- **Exercise brief**
Using the records that appear below, write out exactly the lines from the one with "context, are saved into buffer." through the one with "the Splunk APM.", keeping both end lines.

- **Raw data**
----
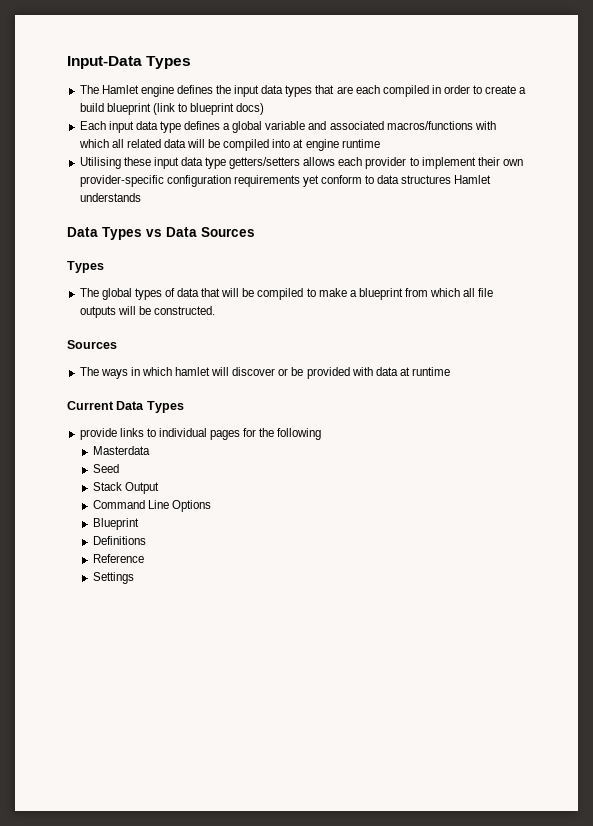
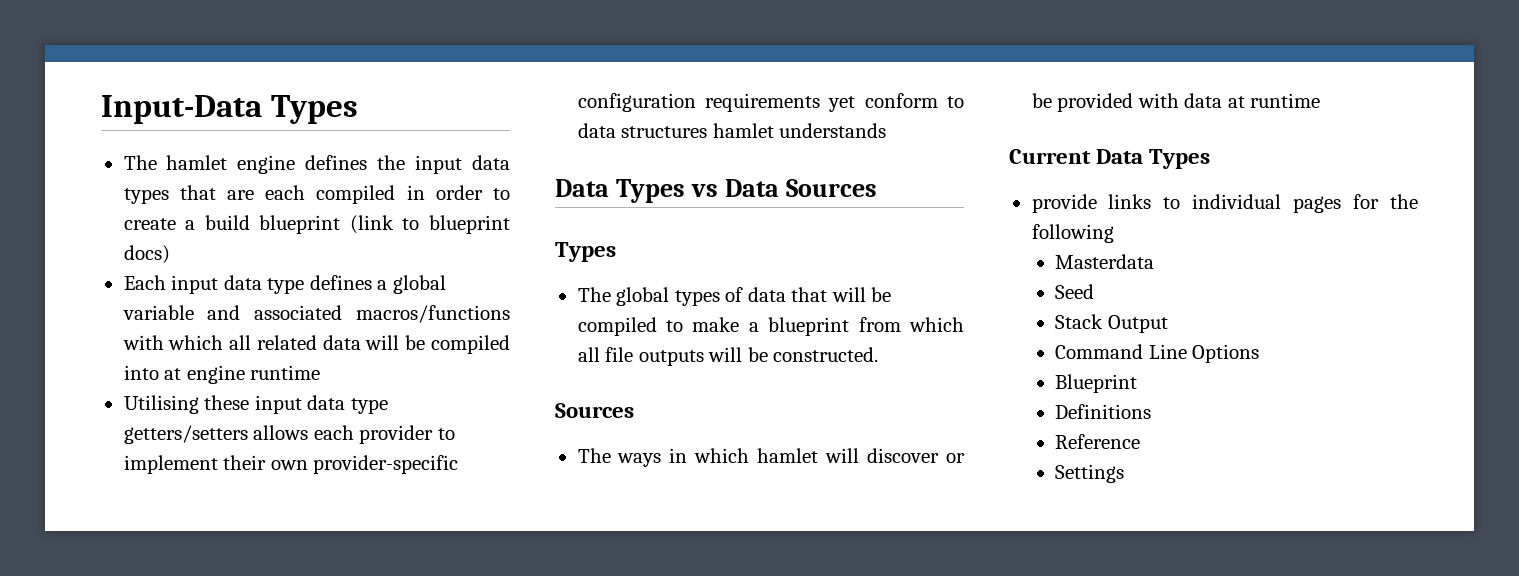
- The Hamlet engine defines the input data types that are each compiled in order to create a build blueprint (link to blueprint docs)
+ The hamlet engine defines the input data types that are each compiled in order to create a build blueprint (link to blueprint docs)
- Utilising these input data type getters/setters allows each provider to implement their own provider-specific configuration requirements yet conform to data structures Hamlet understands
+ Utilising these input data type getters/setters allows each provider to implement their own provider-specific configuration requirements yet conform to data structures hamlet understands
----
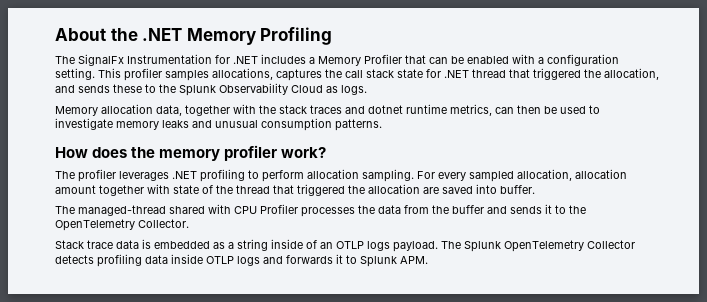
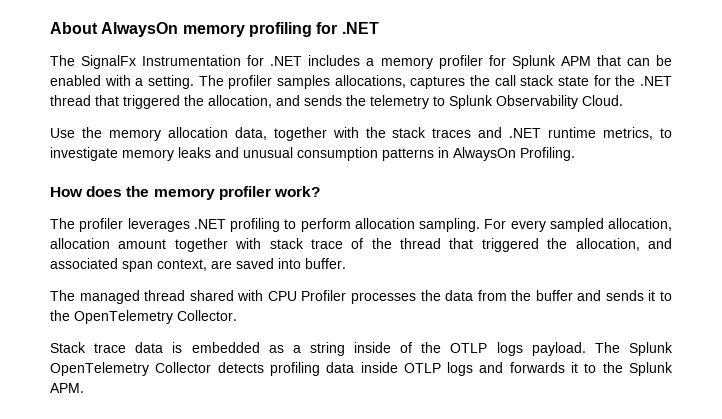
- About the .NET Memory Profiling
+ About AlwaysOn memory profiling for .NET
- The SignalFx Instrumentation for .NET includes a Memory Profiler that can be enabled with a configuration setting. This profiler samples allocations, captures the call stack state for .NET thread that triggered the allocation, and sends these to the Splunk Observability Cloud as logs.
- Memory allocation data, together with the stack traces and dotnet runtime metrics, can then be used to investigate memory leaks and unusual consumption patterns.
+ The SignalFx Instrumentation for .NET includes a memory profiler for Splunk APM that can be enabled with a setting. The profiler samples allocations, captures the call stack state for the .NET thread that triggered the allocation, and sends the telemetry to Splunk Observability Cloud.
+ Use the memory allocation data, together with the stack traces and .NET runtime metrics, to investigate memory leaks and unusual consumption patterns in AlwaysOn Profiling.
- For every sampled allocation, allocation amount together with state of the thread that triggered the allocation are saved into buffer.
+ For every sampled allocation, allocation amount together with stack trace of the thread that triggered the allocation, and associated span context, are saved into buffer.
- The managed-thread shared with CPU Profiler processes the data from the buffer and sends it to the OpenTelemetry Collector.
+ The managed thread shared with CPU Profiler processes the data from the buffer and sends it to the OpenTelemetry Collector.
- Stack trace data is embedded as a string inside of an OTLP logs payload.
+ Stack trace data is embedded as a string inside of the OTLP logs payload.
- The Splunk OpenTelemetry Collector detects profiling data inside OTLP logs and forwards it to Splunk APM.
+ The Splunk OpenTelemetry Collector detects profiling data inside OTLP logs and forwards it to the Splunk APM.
----
- **Output below**
+ For every sampled allocation, allocation amount together with stack trace of the thread that triggered the allocation, and associated span context, are saved into buffer.
- The managed-thread shared with CPU Profiler processes the data from the buffer and sends it to the OpenTelemetry Collector.
+ The managed thread shared with CPU Profiler processes the data from the buffer and sends it to the OpenTelemetry Collector.
- Stack trace data is embedded as a string inside of an OTLP logs payload.
+ Stack trace data is embedded as a string inside of the OTLP logs payload.
- The Splunk OpenTelemetry Collector detects profiling data inside OTLP logs and forwards it to Splunk APM.
+ The Splunk OpenTelemetry Collector detects profiling data inside OTLP logs and forwards it to the Splunk APM.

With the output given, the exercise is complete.